### [WORK ITEM]
Without the pictures, return each record as it appears.

### [INPUT FOR THIS TASK]
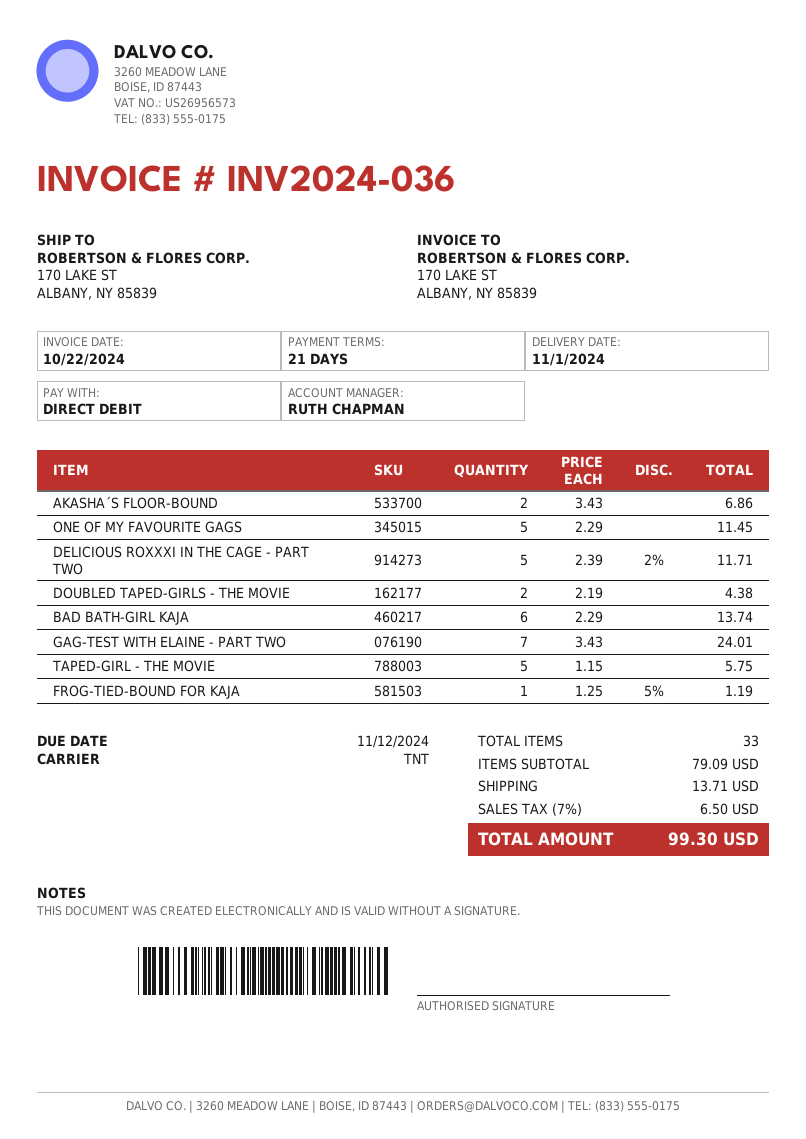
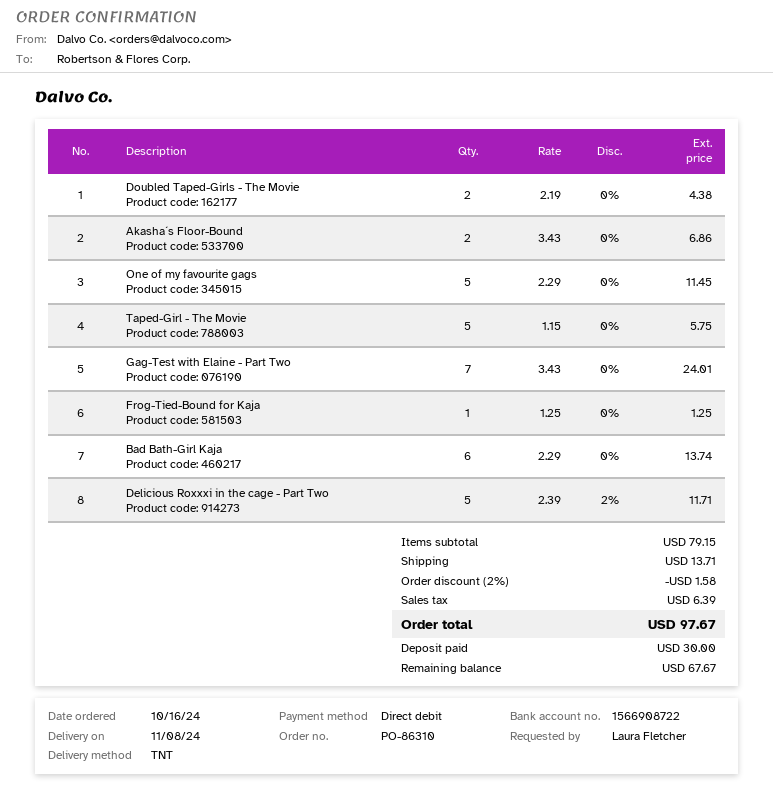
delivery date: 2024-11-01 -> 2024-11-08
FROG-TIED-BOUND FOR KAJA: 1 x 1.25 - 5% = 1.19 -> 1 x 1.25 = 1.25
subtotal: 79.09 -> 79.15
discount: none -> 2% = 1.58
tax: 6.50 -> 6.39
total: 99.30 -> 97.67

### [SOLUTION]
delivery date: 2024-11-01 -> 2024-11-08
FROG-TIED-BOUND FOR KAJA: 1 x 1.25 - 5% = 1.19 -> 1 x 1.25 = 1.25
subtotal: 79.09 -> 79.15
discount: none -> 2% = 1.58
tax: 6.50 -> 6.39
total: 99.30 -> 97.67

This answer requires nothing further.